ProjectDestroyWorker sidekiq job holds db transaction open for 1 hour
Summary
A sidekiq job held open a postgres transaction for 60 minutes (at which point presumably sidekiq reached its deadline and aborted the job, rolling back the db transaction).
The fact that a transaction was open for so long triggered a PagerDuty alert "Firing 11 - PostgreSQL_ReplicaStaleXmin". This alert just means that all of the replica dbs have noticed that there is at least 1 very old transaction open on the primary db that cannot be replicated until it ends (commit/rollback).
Practically this contributes to bloating of all high-churn tables and indexes, which has the long-term effect of reducing overall database efficiency. So it's not a dire problem, but it's worth preventing if it's a repeating pattern.
In this case, it looks like it might be appropriate for the sidekiq job to release its db transaction rather than hold it continuously throughout the job.

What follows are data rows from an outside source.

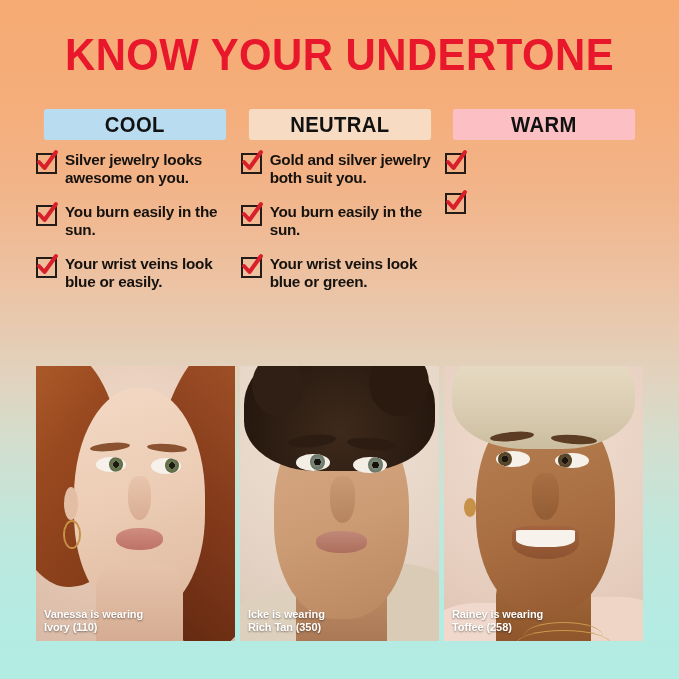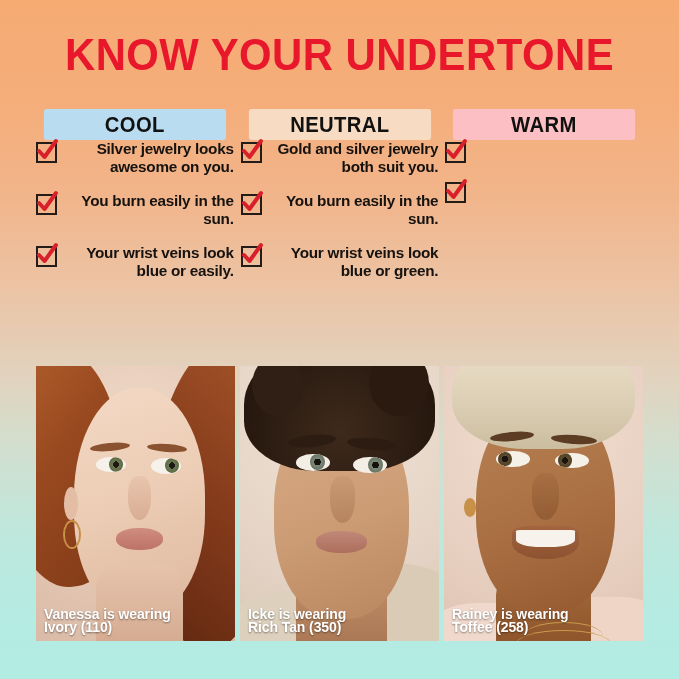--- a/index.html
+++ b/index.html
@@ -39,7 +39,7 @@
     position:absolute;left:36px;top:109px;width:607px;
     display:flex;gap:7px;
   }
-  .col{flex:1 1 0;min-width:0;text-align:right;}
+  .col{flex:1 1 0;min-width:0;}
   .col-header{
     height:31px;border-radius:3px;
     display:flex;align-items:center;justify-content:center;

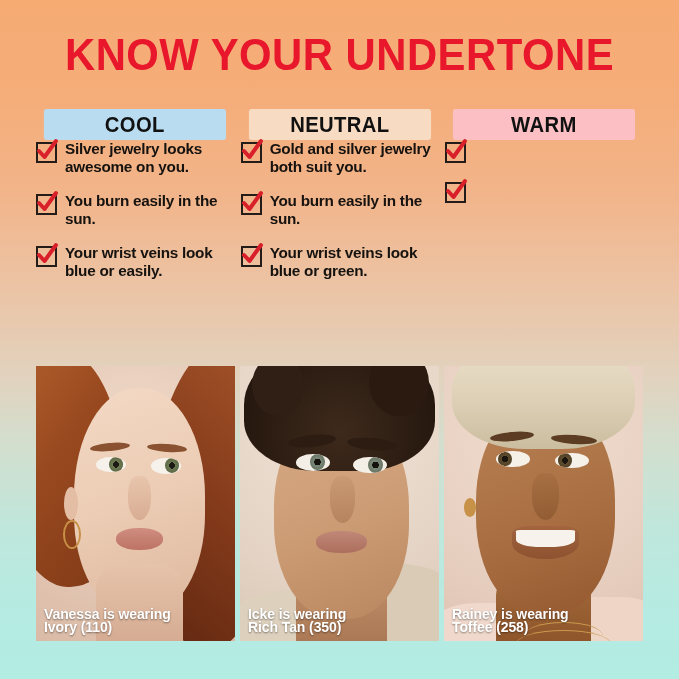--- a/index.html
+++ b/index.html
@@ -49,7 +49,7 @@
   .hdr-cool{background:#b9dcf0;}
   .hdr-neutral{background:#f7dbc2;}
   .hdr-warm{background:#fcc0c4;}
-  .items{}
+  .items{margin-top:11px;}
   .item{display:flex;align-items:flex-start;margin-bottom:17px;}
   .chk{
     flex:0 0 auto;width:21px;height:21px;margin-right:8px;margin-top:2px;

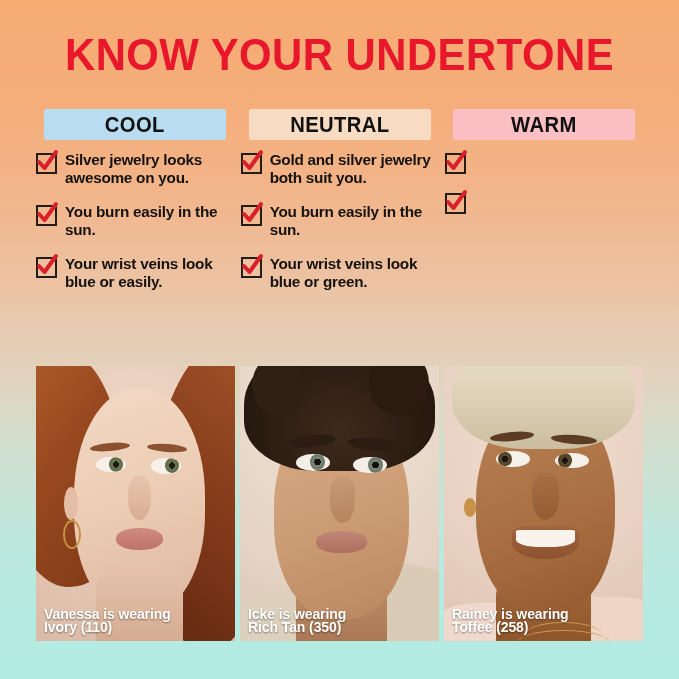--- a/index.html
+++ b/index.html
@@ -75,7 +75,7 @@
   }
   .caption{
     position:absolute;left:8px;bottom:8px;
-    color:#fff;font-size:14px;line-height:12.4px;font-weight:bold;
+    color:#fff;font-size:11px;line-height:12.4px;font-weight:bold;
     letter-spacing:-0.1px;
     text-shadow:0 1px 2px rgba(0,0,0,.45);
     z-index:6;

More information will be added as we investigate the issue.
Timeline
All times UTC.
2020-04-21
- 14:17 - Sidekiq job id
b5177b792f9d972172d53f52
starts transaction in postgres. - 15:02 - PagerDuty alert "Firing 11 - PostgreSQL_ReplicaStaleXmin"
- 15:17 - Transaction ends. Alert clears. Presumably Sidekiq job aborted after reaching a 60-minute deadline.

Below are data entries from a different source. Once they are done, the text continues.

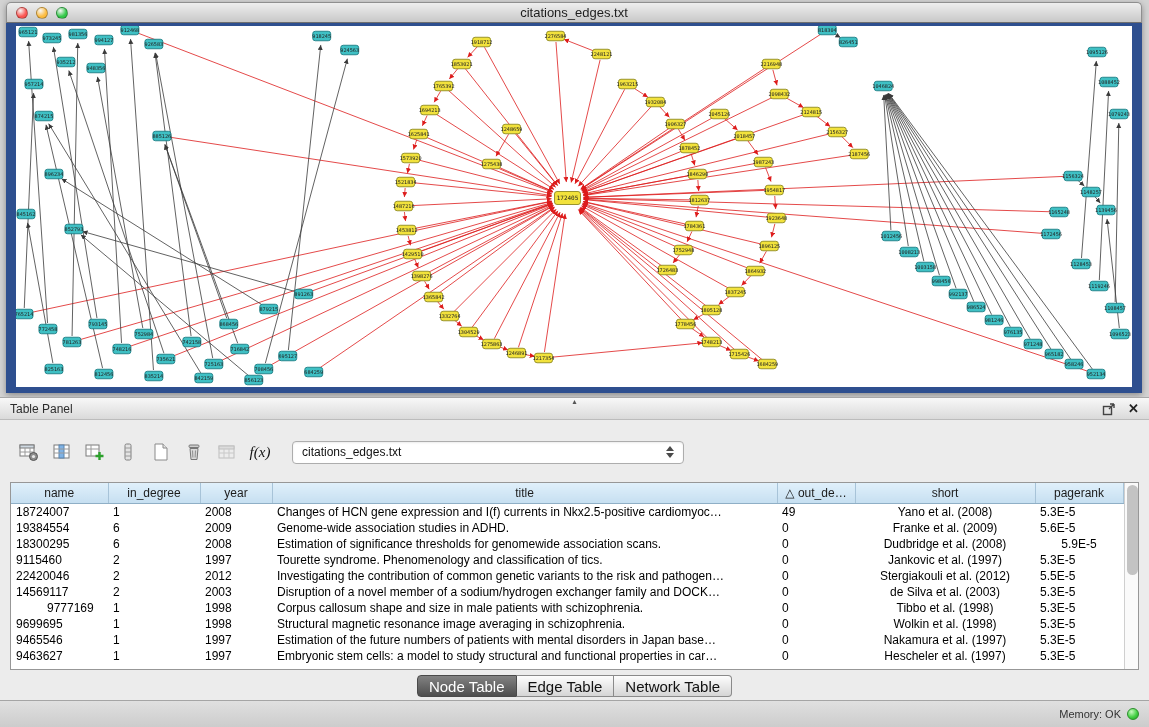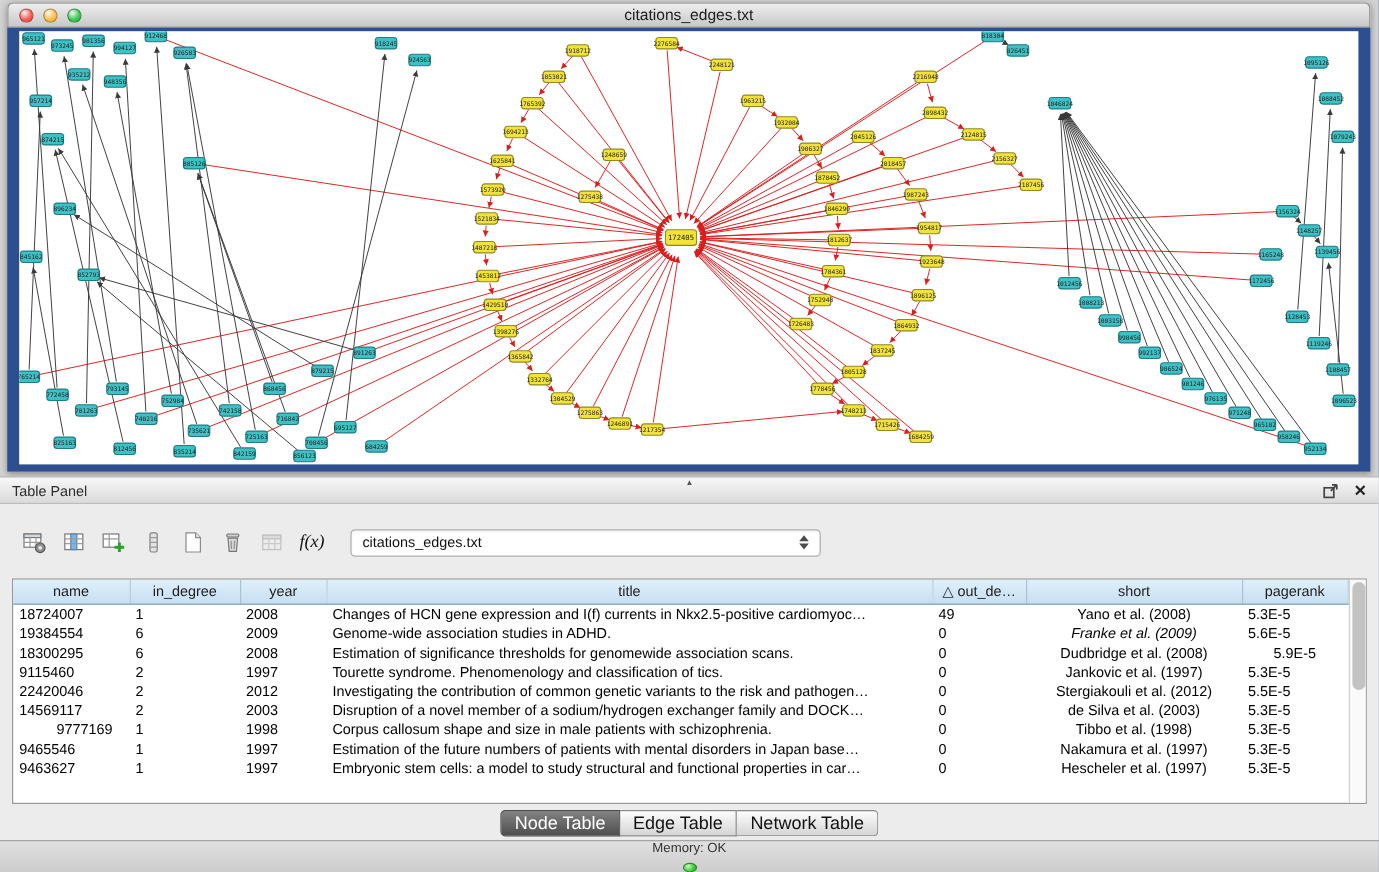--- a/index.html
+++ b/index.html
@@ -820,7 +820,7 @@
               <td style="text-align: left;">2009</td>
               <td style="text-align: left;">Genome-wide association studies in ADHD.</td>
               <td style="text-align: left;">0</td>
-              <td style="text-align: center; font-style: italic;">Franke et al. (2009)</td>
+              <td style="text-align: center;">Franke et al. (2009)</td>
               <td style="text-align: left;">5.6E-5</td>
             </tr>
             <tr>

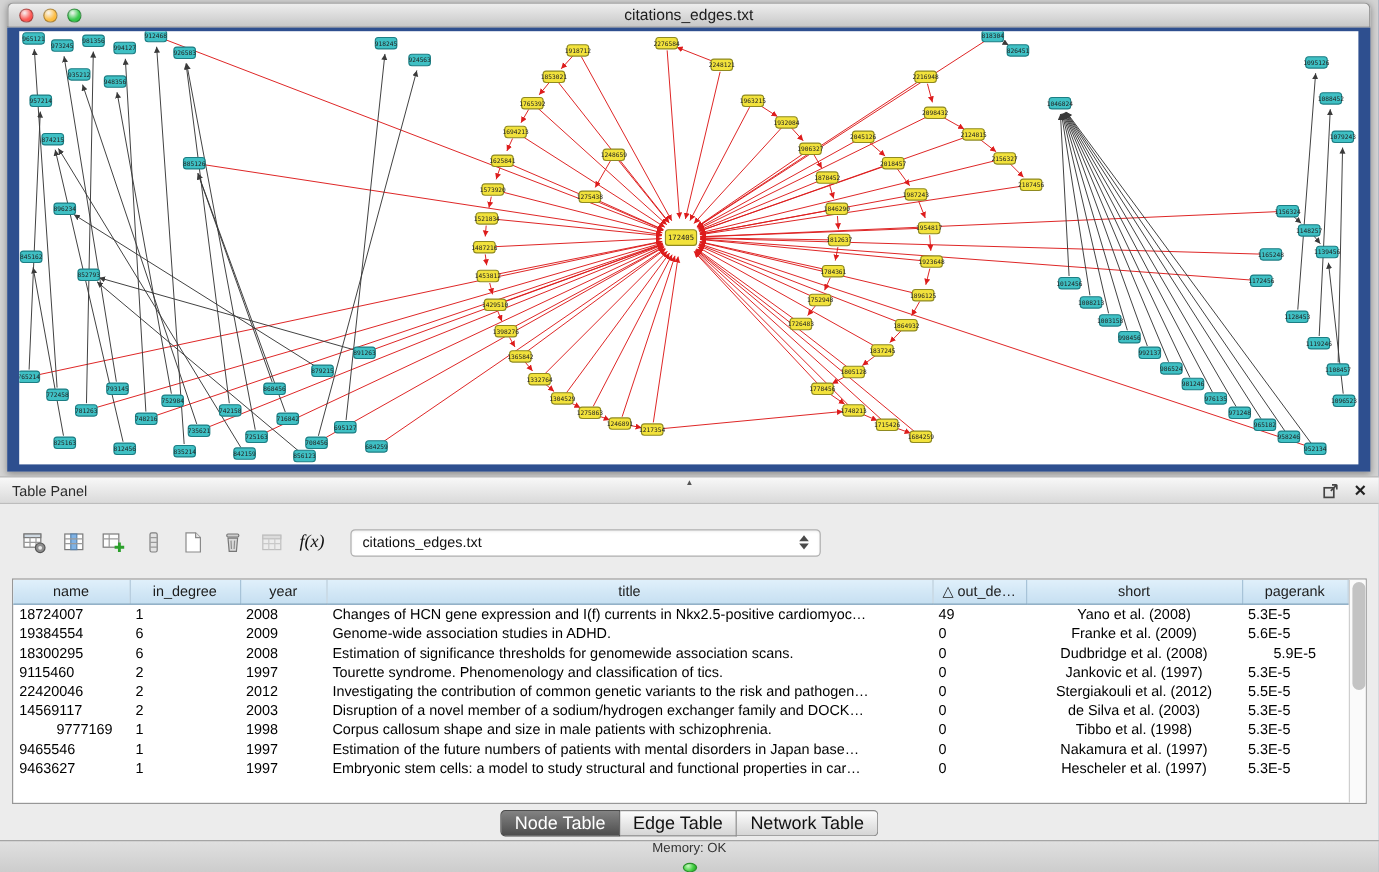--- a/index.html
+++ b/index.html
@@ -869,6 +869,15 @@
               <td style="text-align: left;">5.3E-5</td>
             </tr>
             <tr>
+              <td style="text-align: left;">9699695</td>
+              <td style="text-align: left;">1</td>
+              <td style="text-align: left;">1998</td>
+              <td style="text-align: left;">Structural magnetic resonance image averaging in schizophrenia.</td>
+              <td style="text-align: left;">0</td>
+              <td style="text-align: center;">Wolkin et al. (1998)</td>
+              <td style="text-align: left;">5.3E-5</td>
+            </tr>
+            <tr>
               <td style="text-align: left;">9465546</td>
               <td style="text-align: left;">1</td>
               <td style="text-align: left;">1997</td>

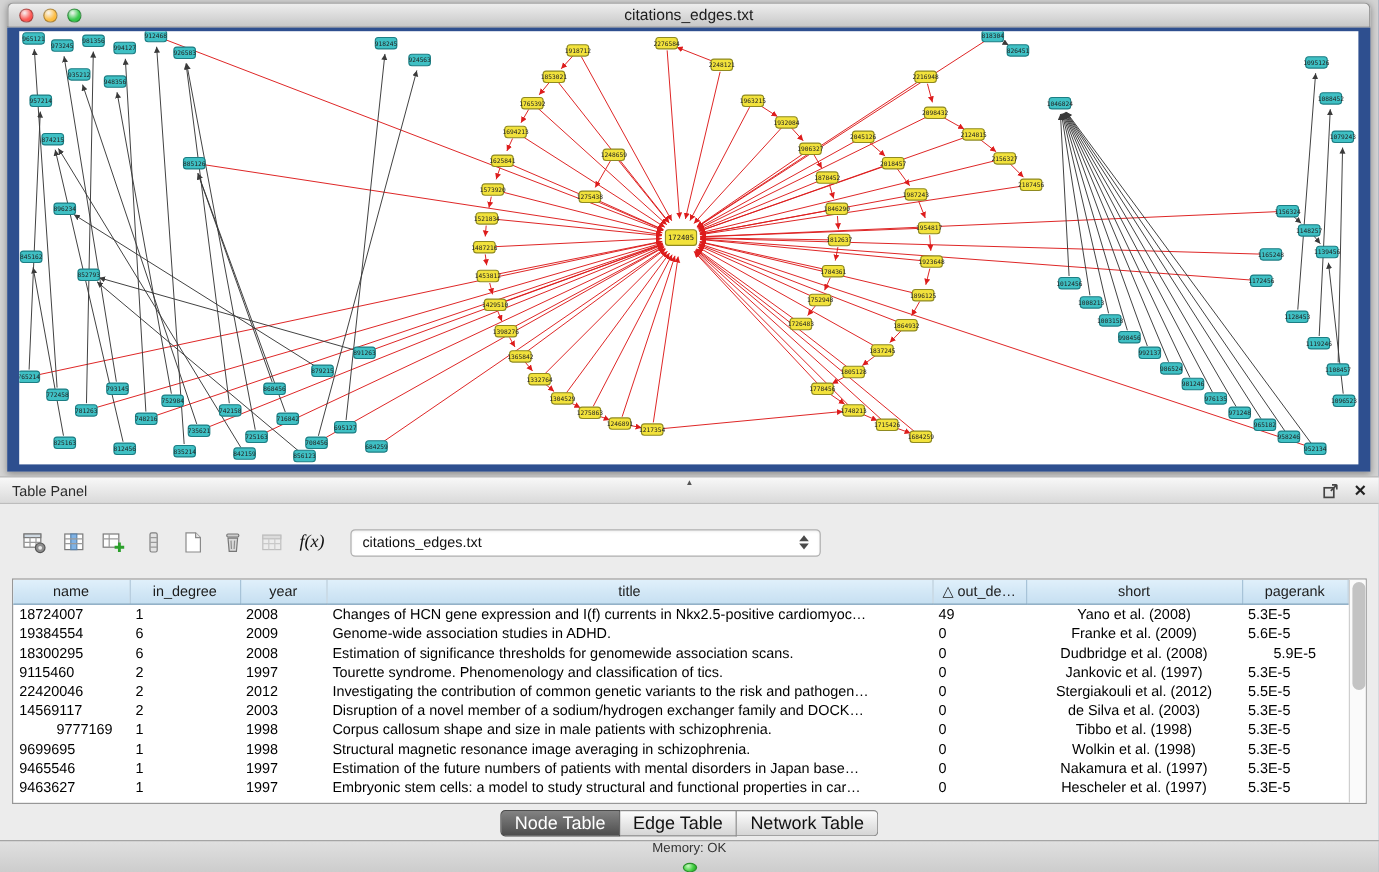--- a/index.html
+++ b/index.html
@@ -67,7 +67,7 @@
   .status-bar{position:absolute;left:0;top:700px;width:1149px;height:27px;
       background:linear-gradient(#e0e0e0,#cccccc);border-top:1px solid #a5a5a5;
       display:flex;align-items:center;justify-content:flex-end;gap:6px;
-      padding:0 10px;font-size:11px;color:#333;box-sizing:border-box;flex-direction:column;}
+      padding:0 10px;font-size:11px;color:#333;box-sizing:border-box;}
   .mem-dot{width:12px;height:12px;border-radius:50%;
       background:radial-gradient(circle at 35% 28%, #c9f9c0, #45d145 55%, #1d9c1d);
       border:1px solid #2a8f2a;box-sizing:border-box;}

Graph of the alerting metric
This metric indicates that the db replicas all detected the presence of an old transaction on the primary.
For context, we alert on this because it contributes to bloating of tables and indexes that have heavy writing during this timespan (because it can impede efficient vacuuming of dead tuples), and this can have a long term effect on database performance.